Work task> Search the records below for the word "font". Pull out each line that has it.

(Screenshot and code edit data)
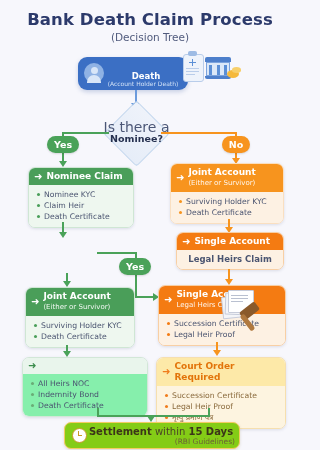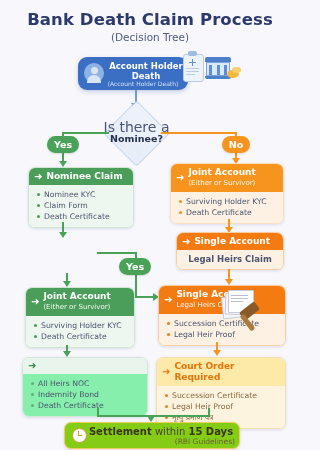--- a/index.html
+++ b/index.html
@@ -191,7 +191,7 @@
   <div class="root">
     <div class="root-av"></div>
     <div class="root-t1">
-      <span>Account Holder</span><br>
+      <br>
       <span>Death</span>
     </div>
     <div class="root-t2">(Account Holder Death)</div>

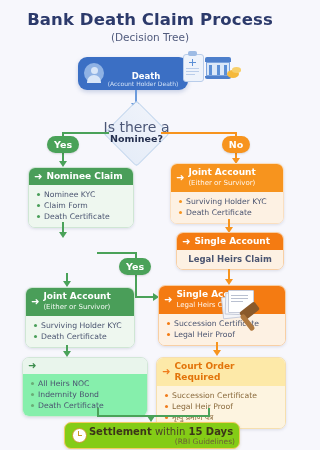--- a/index.html
+++ b/index.html
@@ -246,7 +246,7 @@
     <div class="bd">
       <ul>
         <li>Nominee KYC</li>
-        <li>Claim Form</li>
+        <li>Claim Heir</li>
         <li>Death Certificate</li>
       </ul>
     </div>

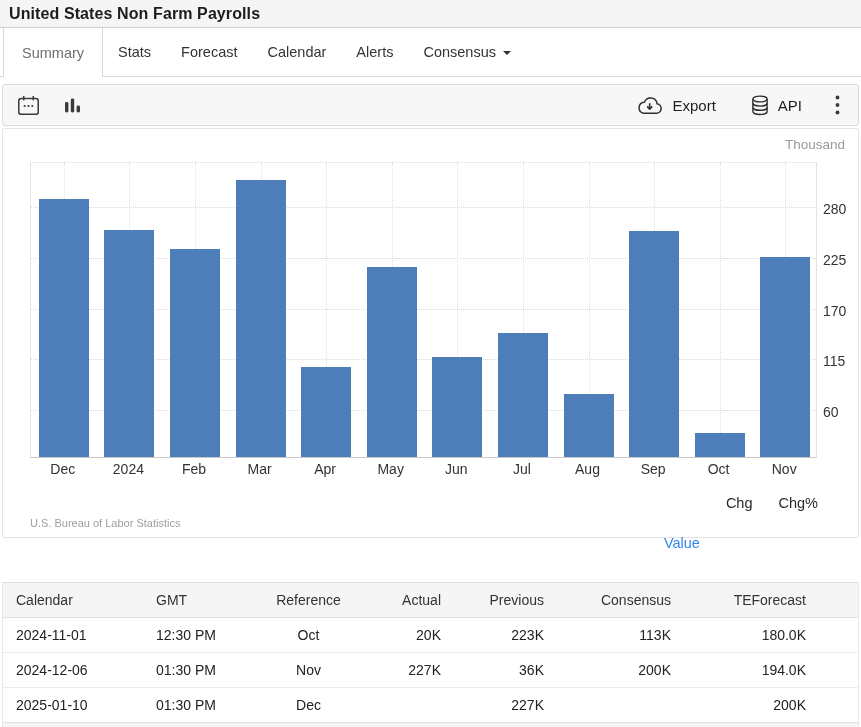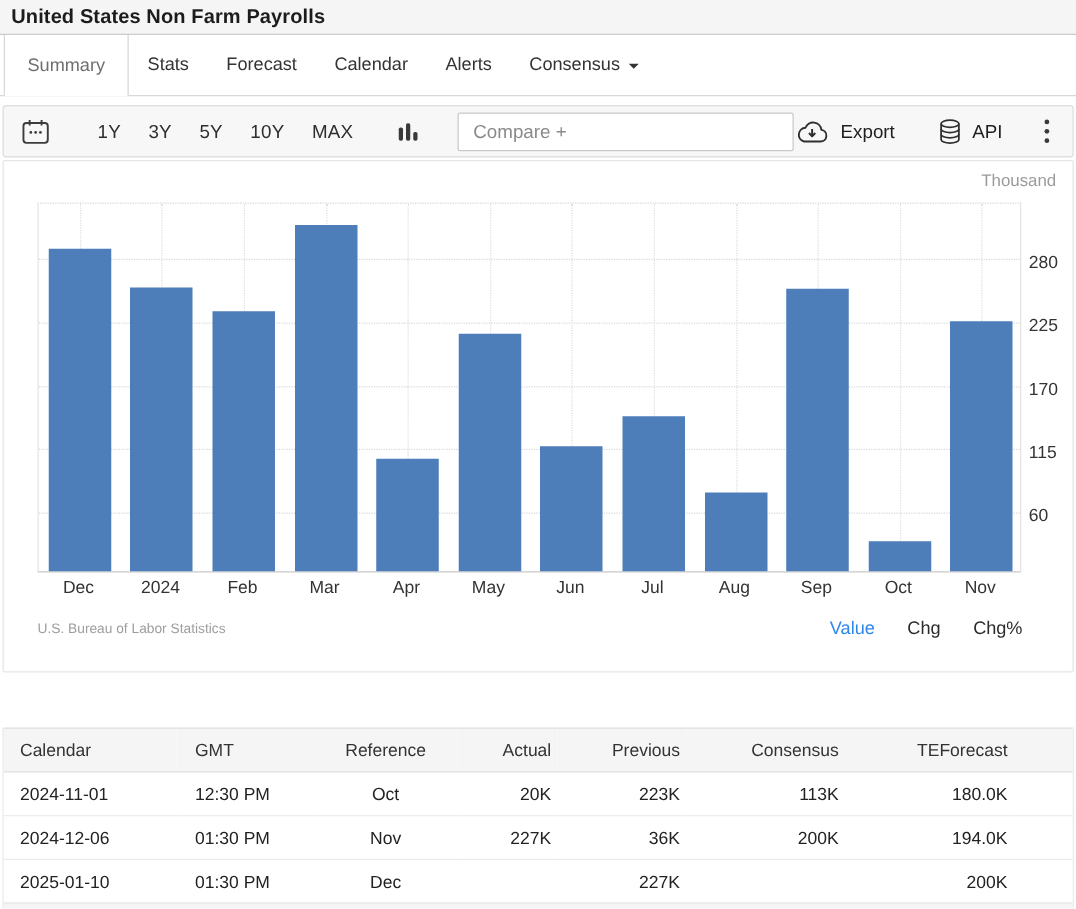--- a/index.html
+++ b/index.html
@@ -116,13 +116,6 @@
         <circle cx="12" cy="11.5" r="1.15" fill="#3c3c3c"></circle>
         <circle cx="16" cy="11.5" r="1.15" fill="#3c3c3c"></circle>
       </svg>
-    </div>
-    <div class="range-group">
-      <span class="range-btn">1Y</span>
-      <span class="range-btn">3Y</span>
-      <span class="range-btn">5Y</span>
-      <span class="range-btn">10Y</span>
-      <span class="range-btn">MAX</span>
     </div>
     <div class="tb-iconbtn charttype-btn">
       <svg width="17" height="17" viewBox="0 0 17 17">

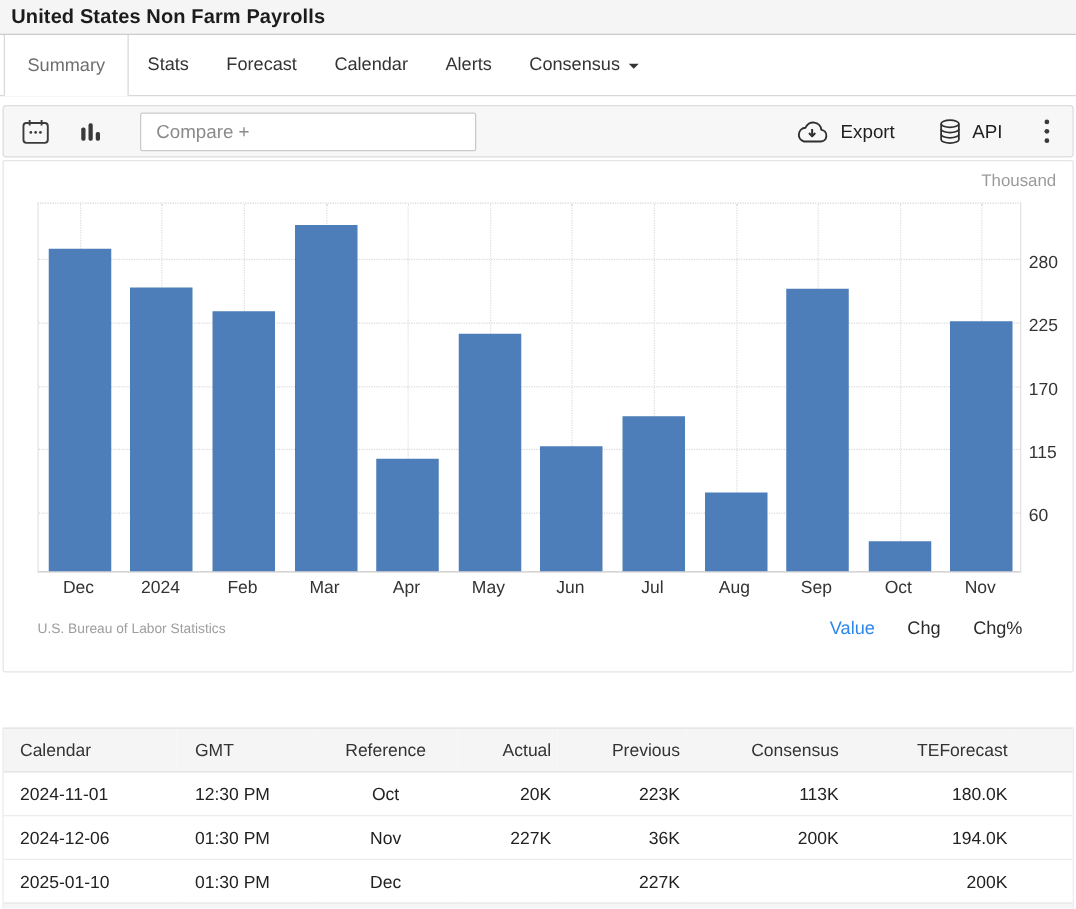--- a/index.html
+++ b/index.html
@@ -124,7 +124,6 @@
         <rect x="12.6" y="8.5" width="3.4" height="7" rx="1.4" fill="#3a3a3a"></rect>
       </svg>
     </div>
-    <input class="compare-input" type="text" placeholder="Compare +" style="">
     <div class="tb-right">
       <div class="tb-labelbtn">
         <svg width="27" height="19" viewBox="0 0 27 19">

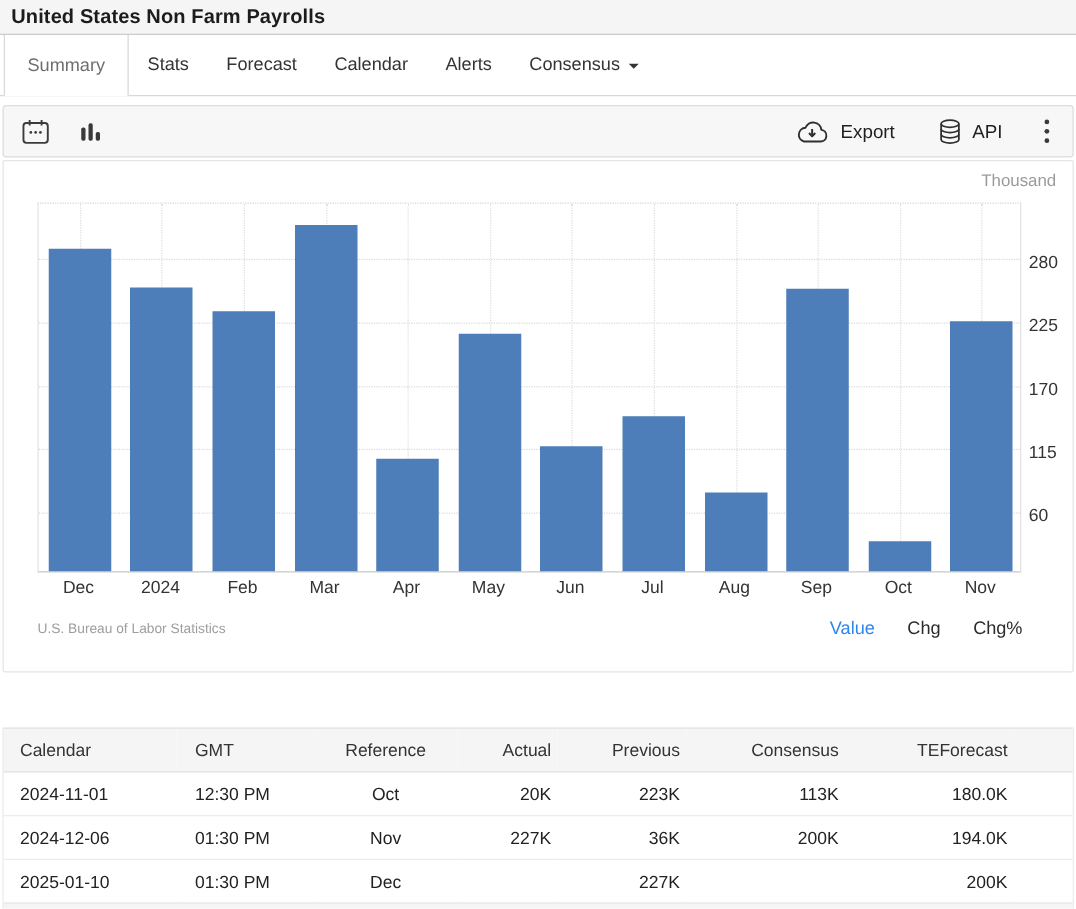--- a/index.html
+++ b/index.html
@@ -55,7 +55,7 @@
   .source-label { font-size:11px; color:#9e9e9e; }
   .series-links { margin-left:auto; display:flex; gap:26px; font-size:14.5px; }
   .series-link { color:#2b2b2b; cursor:pointer; }
-  .series-link.active { color:#2f86eb; }
+  .series-link.active { color:#2f86eb;margin-top:40px; }
 
   
   .table-wrap { margin:44px 2px 0; border-left:1px solid #e8e8e8; border-right:1px solid #e8e8e8; }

Output for this task>
   .source-label { font-size:11px; color:#9e9e9e; }
   .series-links { margin-left:auto; display:flex; gap:26px; font-size:14.5px; }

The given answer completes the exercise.